O século XIX, recebendo a melhor herança do Iluminismo, conheceu uma nova revivescência do paulinismo, agora sobretudo no plano do trabalho científico, desenvolvido pela interpretação histórico-crítica da Sagrada Escritura, como depois no século XX surgiu uma verdadeira e própria difamação de São Paulo. Penso principalmente em Nietsche, que escarnecia da teologia da humildade de São Paulo, opondo-lhe a sua teologia do homem forte e poderoso. Porém, prescindamos disto e vejamos a corrente essencial da nova interpretação científica da Sagrada Escritura e do novo paulinismo desse século. Aqui foi sublinhado sobretudo como central no pensamento paulino o conceito de liberdade: nele viu-se o cerne do pensamento paulino, como de resto Lutero já tinha intuído. Porém, agora o conceito de liberdade passava a ser reinterpretado no contexto do liberalismo moderno. Além disso, é salientada vigorosamente a diferenciação entre o anúncio de São Paulo e o anúncio de Jesus. E São Paulo aparece quase como um novo fundador do cristianismo. É verdade que em São Paulo a centralidade do Reino de Deus, determinante para o anúncio de Jesus, se transforma na centralidade da cristologia, cujo ponto determinante é o mistério pascal. E do mistério pascal derivam os Sacramentos do Baptismo e da Eucaristia, como presença permanente deste mistério, a partir do qual cresce o Corpo de Cristo e se constrói a Igreja. Mas diria, agora sem entrar em pormenores, que é precisamente na nova centralidade da cristologia e do mistério pascal que se realiza o Reino de Deus, tornando-se concreto, presente e activo o anúncio autêntico de Jesus. Nas catequeses precedentes vimos que exactamente esta novidade paulina é a fidelidade mais profunda ao anúncio de Jesus. No progresso da exegese, sobretudo nos últimos duzentos anos, aumentam também as convergências entre exegese católica e exegese protestante, alcançando-se assim um consenso notável precisamente no ponto que esteve da origem da máxima divergência histórica. Portanto, é uma grande esperança para a causa do ecumenismo, tão fulcral para o Concílio Vaticano II.

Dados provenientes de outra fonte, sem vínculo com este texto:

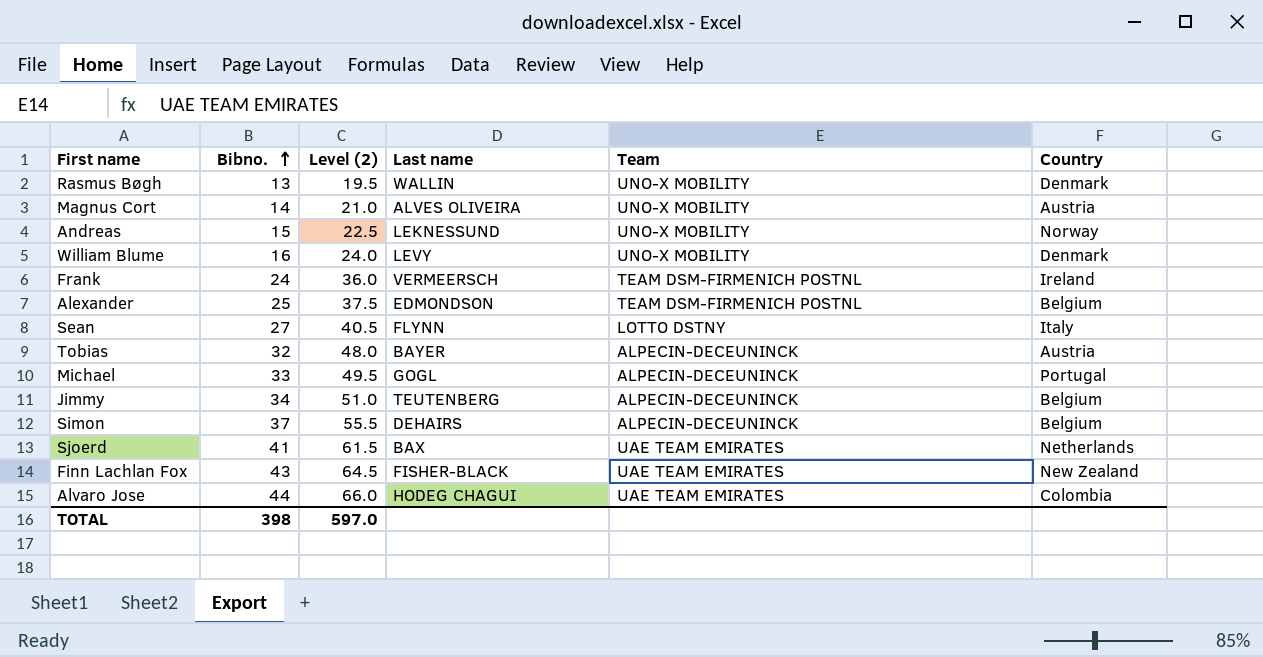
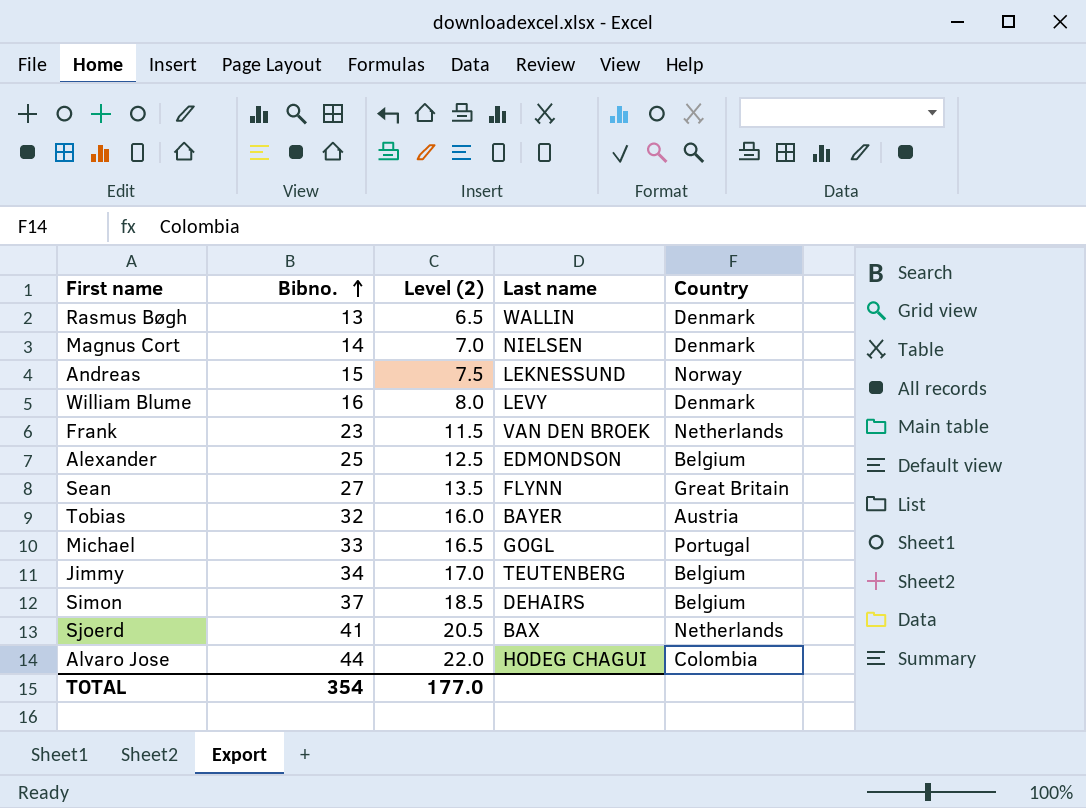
column Team | position: 5 -> none
column Level (2) | formula: [Bibno.] * 1.5 -> [Bibno.] * 0.5
row Finn Lachlan Fox: 43 | 64.5 | FISHER-BLACK | UAE TEAM EMIRATES | New Zealand -> none
Magnus Cort | Last name: ALVES OLIVEIRA -> NIELSEN
Magnus Cort | Country: Austria -> Denmark
Frank | Bibno.: 24 -> 23
Frank | Last name: VERMEERSCH -> VAN DEN BROEK
Frank | Country: Ireland -> Netherlands
Sean | Country: Italy -> Great Britain
TOTAL | Bibno.: 398 -> 354
TOTAL | Level (2): 597.0 -> 177.0

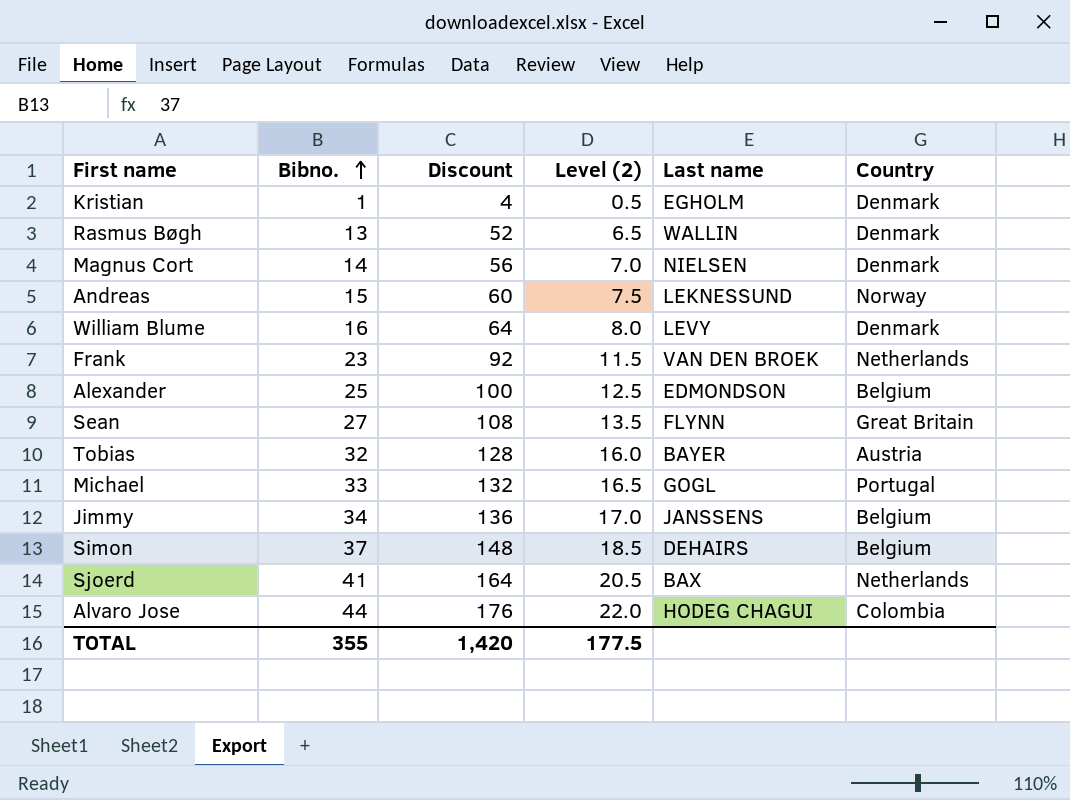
column Discount | formula: none -> [Bibno.] * 4
row Kristian: none -> 1 | 4 | 0.5 | EGHOLM | Denmark
Jimmy | Last name: TEUTENBERG -> JANSSENS
TOTAL | Bibno.: 354 -> 355
TOTAL | Level (2): 177.0 -> 177.5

Enfim, gostaria de mencionar brevemente os vários movimentos religiosos, surgidos na idade moderna no interior da Igreja católica, que se inspiram no nome de São Paulo. Assim aconteceu no século XVI, com a "Congregação de São Paulo", chamada dos Barnabitas; no século XIX, com os "Missionários de São Paulo", ou Paulinos; e no século XX, com a poliédrica "Família Paulina", fundada pelo Beato Giacomo Alberione, para não falar do Instituto Secular da "Companhia de São Paulo". Em síntese, permanece luminosa diante de nós a figura de um apóstolo e um pensador cristão extremamente fecundo e profundo, de cuja aproximação cada um pode haurir benefício. Num dos seus panegíricos, São João Crisóstomo instaurou uma comparação original entre Paulo e Noé, expressando-se assim: Paulo "não uniu eixos para fabricar uma arca; pelo contrário, em vez de unir tábuas de madeira, compôs cartas e assim salvou do meio das ondas não dois, três ou cinco membros da própria família, mas toda a ecumene que estava prestes a perecer" (Paneg., 1, 5). É precisamente isto que o Apóstolo Paulo ainda e sempre pode fazer. Portanto, inspirar-se nele, tanto no seu exemplo apostólico como na sua doutrina, será um estímulo, se não uma garantia, para a consolidação da identidade cristã de cada um de nós e para o refortalecimento de toda a Igreja.


Apelo

A situação no Sri Lanka continua a suscitar preocupação. As notícias da recrudescência do conflito e do crescente número de vítimas inocentes induzem-me a dirigir um apelo urgente aos combatentes, a fim de que respeitem o direito humanitário e a liberdade de movimento da população. Façam o possível para garantir a assistência aos feridos e a segurança aos civis, e permitam a satisfação das suas urgentes necessidades alimentares e médicas.

A Santa Virgem de Madhu, muito venerada pelos católicos e também pelos pertencentes a outras religiões, apresse o dia da paz e da reconciliação nesse querido país.